Record set below:

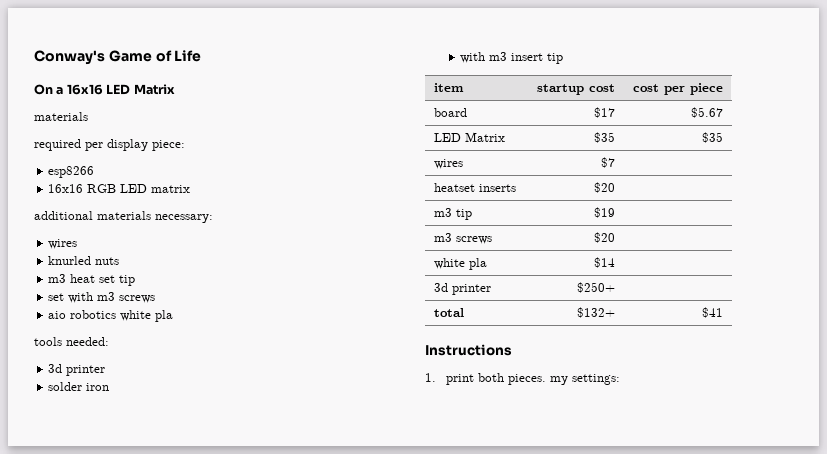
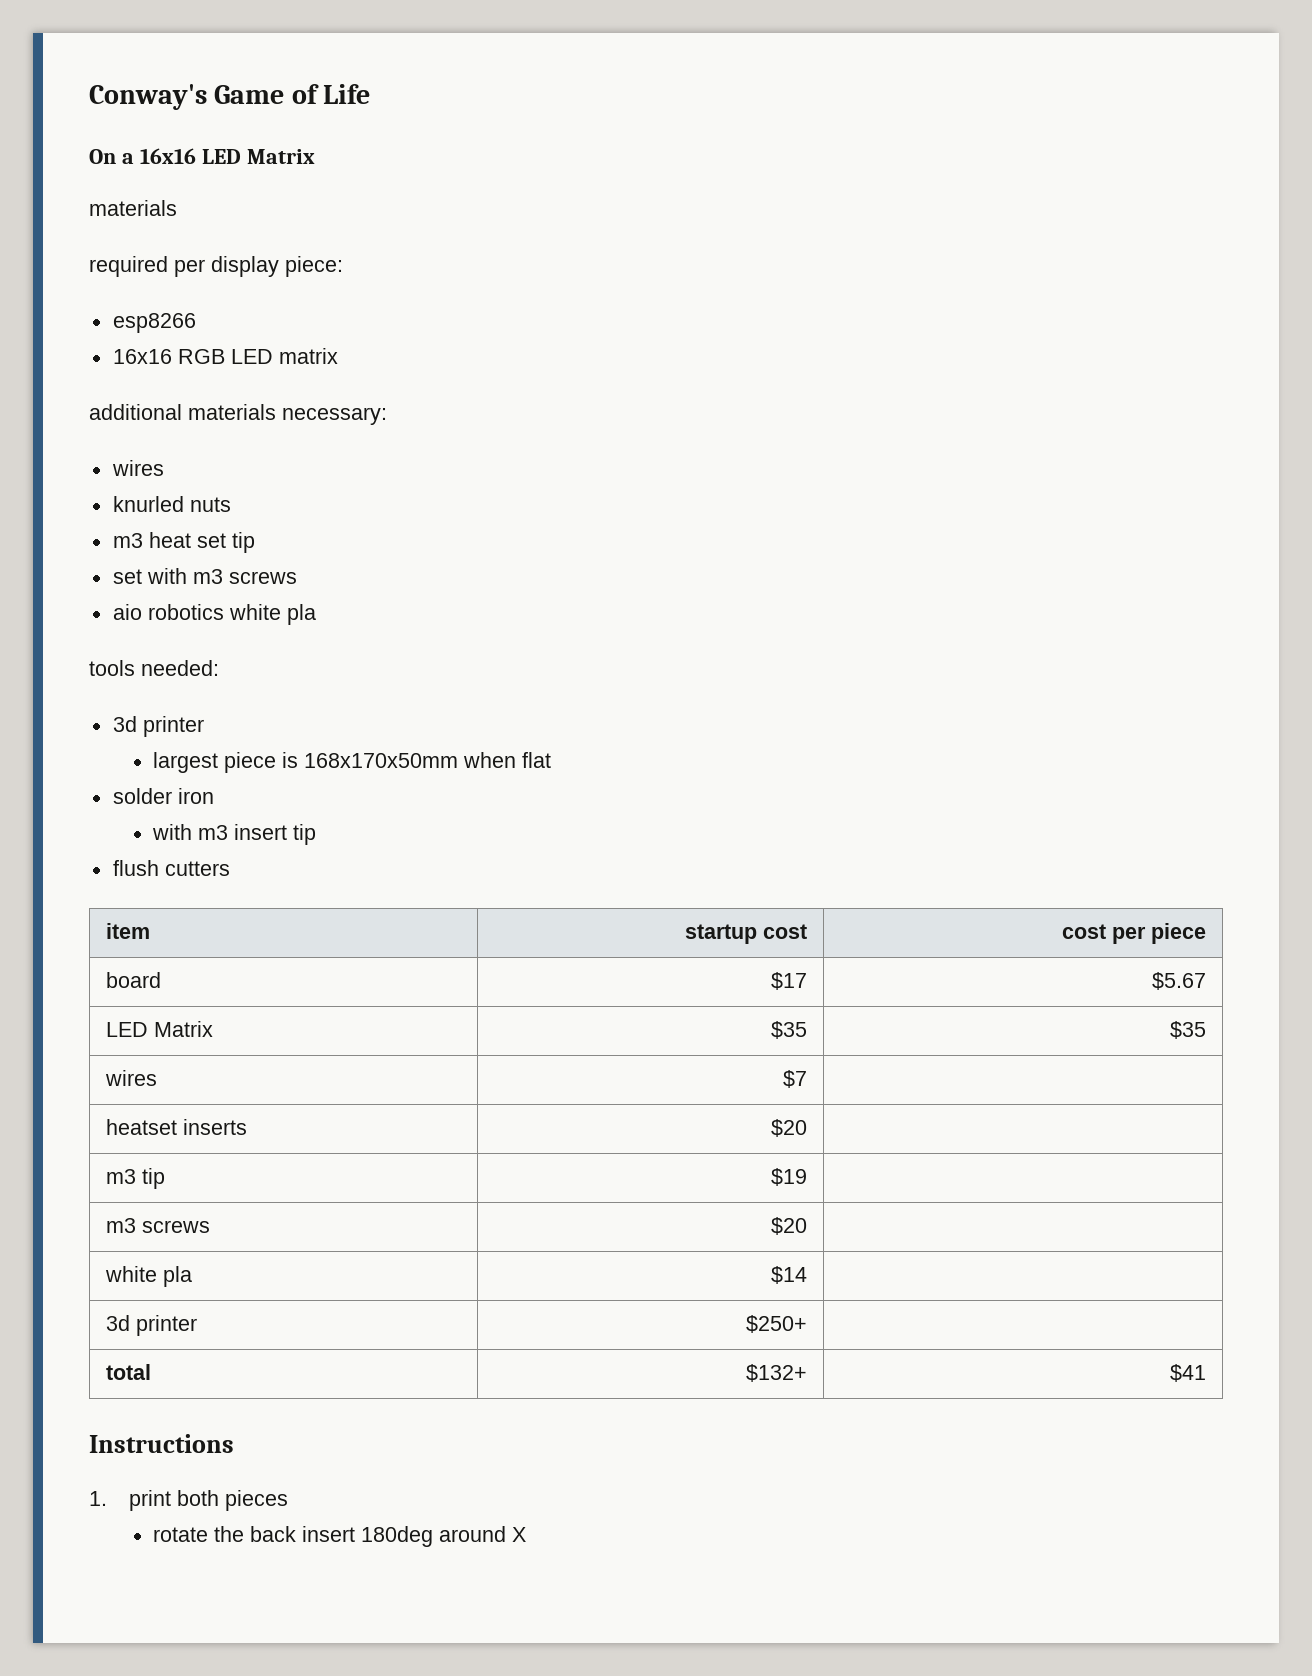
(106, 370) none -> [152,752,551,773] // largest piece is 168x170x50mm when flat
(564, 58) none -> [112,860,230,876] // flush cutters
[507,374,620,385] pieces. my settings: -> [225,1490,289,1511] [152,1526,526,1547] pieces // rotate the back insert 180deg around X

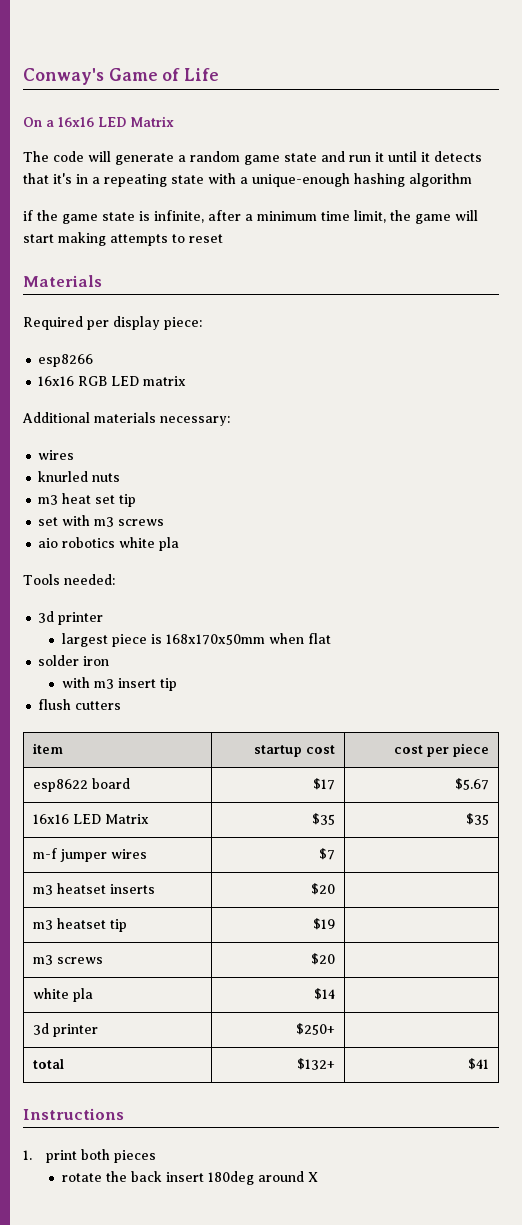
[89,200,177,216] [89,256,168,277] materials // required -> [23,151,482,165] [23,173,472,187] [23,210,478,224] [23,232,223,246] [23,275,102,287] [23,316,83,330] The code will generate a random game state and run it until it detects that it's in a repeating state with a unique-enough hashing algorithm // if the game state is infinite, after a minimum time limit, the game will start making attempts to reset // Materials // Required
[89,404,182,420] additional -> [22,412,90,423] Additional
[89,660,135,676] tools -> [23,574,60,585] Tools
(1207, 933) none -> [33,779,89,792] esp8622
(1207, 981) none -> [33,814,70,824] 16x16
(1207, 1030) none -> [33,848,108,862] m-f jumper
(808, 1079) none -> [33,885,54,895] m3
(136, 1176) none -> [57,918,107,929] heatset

End of Record set.

_What is being asked:_ Restate all of the material above word for word. Pictures do not belong in it.

_Result:_
(106, 370) none -> [152,752,551,773] // largest piece is 168x170x50mm when flat
(564, 58) none -> [112,860,230,876] // flush cutters
[507,374,620,385] pieces. my settings: -> [225,1490,289,1511] [152,1526,526,1547] pieces // rotate the back insert 180deg around X

[89,200,177,216] [89,256,168,277] materials // required -> [23,151,482,165] [23,173,472,187] [23,210,478,224] [23,232,223,246] [23,275,102,287] [23,316,83,330] The code will generate a random game state and run it until it detects that it's in a repeating state with a unique-enough hashing algorithm // if the game state is infinite, after a minimum time limit, the game will start making attempts to reset // Materials // Required
[89,404,182,420] additional -> [22,412,90,423] Additional
[89,660,135,676] tools -> [23,574,60,585] Tools
(1207, 933) none -> [33,779,89,792] esp8622
(1207, 981) none -> [33,814,70,824] 16x16
(1207, 1030) none -> [33,848,108,862] m-f jumper
(808, 1079) none -> [33,885,54,895] m3
(136, 1176) none -> [57,918,107,929] heatset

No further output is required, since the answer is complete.